At least the NHS avoided a collapse like Lombardy’s. The Excel centre Nightingale, hopefully back to normal in time for WTM, treated only 54 patients before being mothballed. The Nightingales in Birmingham, Bristol and Harrogate treated none at all. That’s not to say they shouldn’t have been built, or to downplay the massive stress NHS staff have been under. But that rationale for full lockdown has, for now, abated.

Until a vaccine is available the economy cannot be revived without some risk. Can we contemplate lockdown for another 12-18 months? I don’t think so. What is really going to be different to mean schools can open in September? Not much.

So how to make the grim decisions ahead? I certainly don’t envy those making them.

An analysis recently showed the death rates from Covid of NHS staff has actually been very similar to the overall population’s. That takes nothing away from the bravery of NHS workers, who didn’t know what risks they ran. But what fascinated me was how little coverage it got. Media outlets that ran countless stories on the tragic cases of NHS workers and issues with PPE gave it very little space, if they mentioned it at all.

Why?
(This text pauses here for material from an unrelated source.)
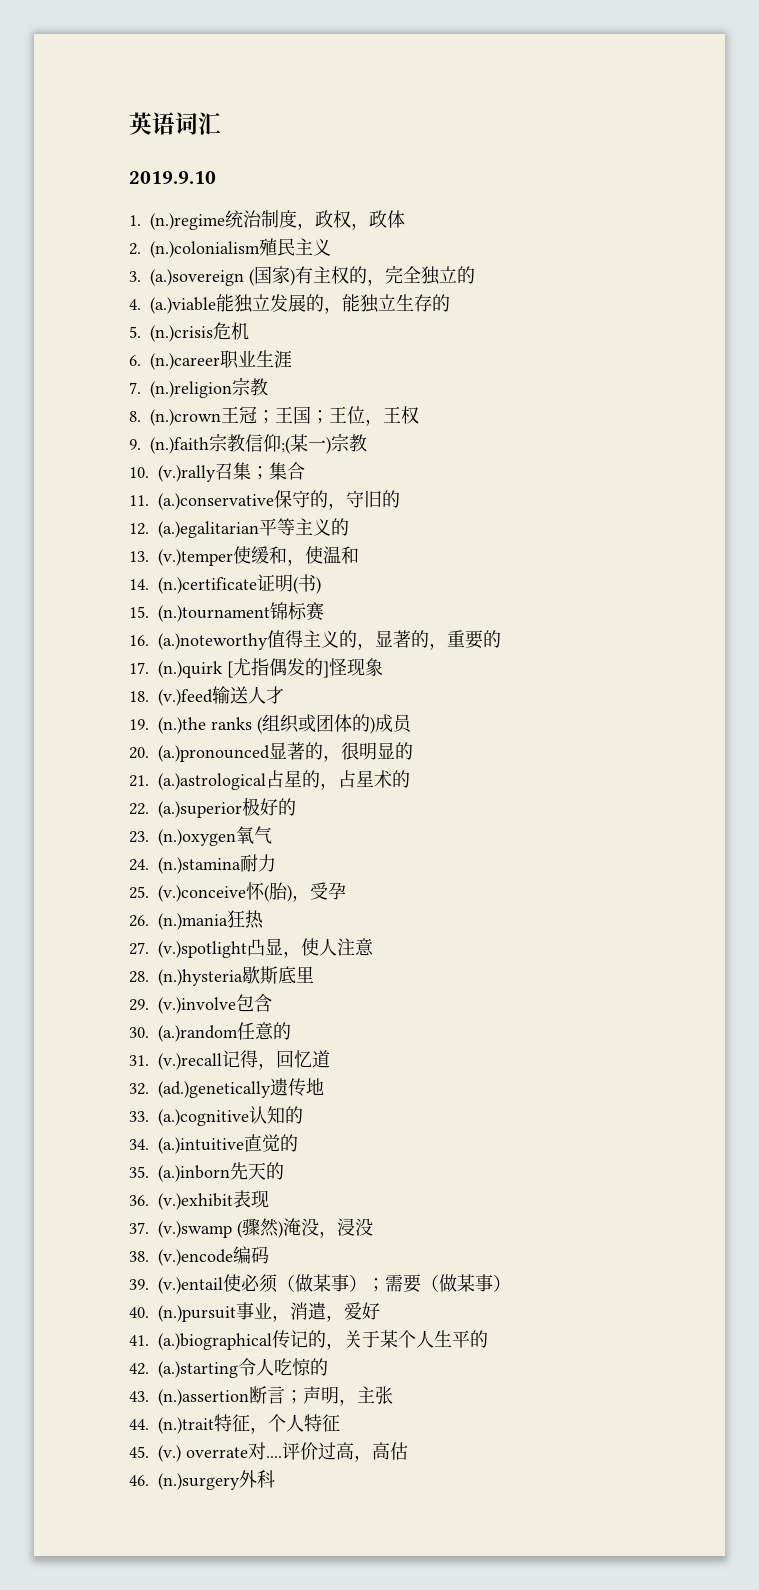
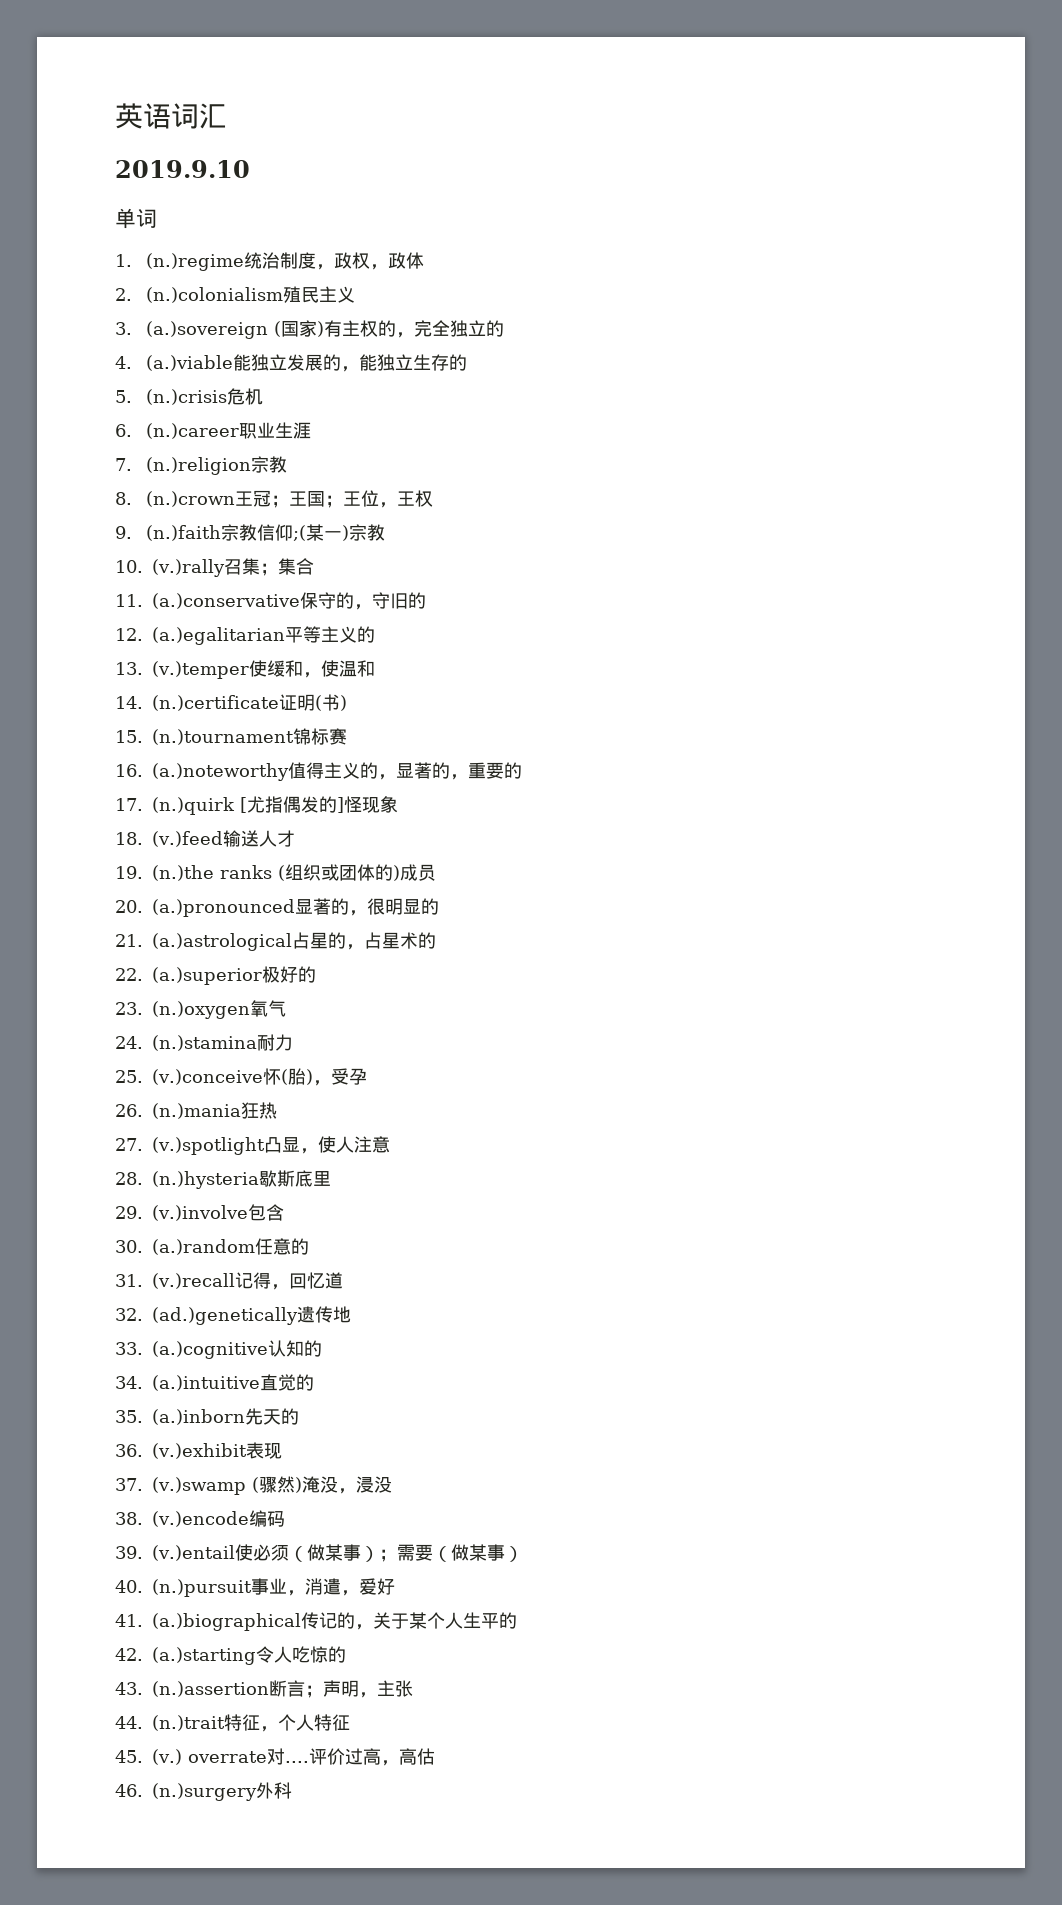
(216, 177) none -> [115,208,157,229] // 单词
Because it felt out of kilter with the national mood? Disrepectful? Wouldn’t sell papers? If any of these, it’s very dangerous.

Data is key

Because the hard decisions ahead must be made on data, not emotion, not popularity, and certainly not the media. Difficult for politicians, who fear being labelled callous. Or for businesspeople, who may be denounced as placing profit before lives. I’m a little fearful of reactions to this – but that’s why I think I need to say it. Whenever you have groupthink, you have bad decisions.

We can say ‘life matters more than money’, but reality is annoyingly complicated. A healthy NHS requires a healthy economy for the taxes to pay for it. Several thousand may have died from heart attacks and strokes by not visiting hospital, either through fear of Covid or feeling a duty not to go. Others will die because of cancelled operations.

I volunteer for Childline, which has seen a surge in calls from children trapped in abusive situations. Recession will cause mental and physical health problems for adults too, overwhelmingly for the less well-off. Children missing half a year of education matters.

But all of that is so much less visible, and measurable, than that remorseless daily Covid death toll.

The way we’re wired means we overestimate the risks we hear and see – what’s newsworthy. A classic example is over estimating the risk of a shark attack, when we’re twice as likely to be killed by a falling coconut! We know about Covid’s death toll, the bias to men, to BAME, and the older. But I was amazed when I looked at NHS data that of the 22,000 tragic deaths recorded in English and Welsh hospitals at that point, only 31 were people under the age of 40 without existing health issues, and less than 250 when including 40-59 year olds. It hasn’t ‘felt’ like that.

Many parents now fear their children returning to school. The infection to mortality ratio for 0-19 year olds is around 0.004%, or 1 in 25,000 of those infected. That’s similar to the risk of dying in a road accident in any given year – the school run may be as dangerous. Around a thousand people die falling down their stairs each year. Everything involves some level of risk.

So let’s hope our leaders really do make decisions on ‘the science’, weighing all these factors up and seeing the risks as they are, as they try to find that balance between lives and livelihoods.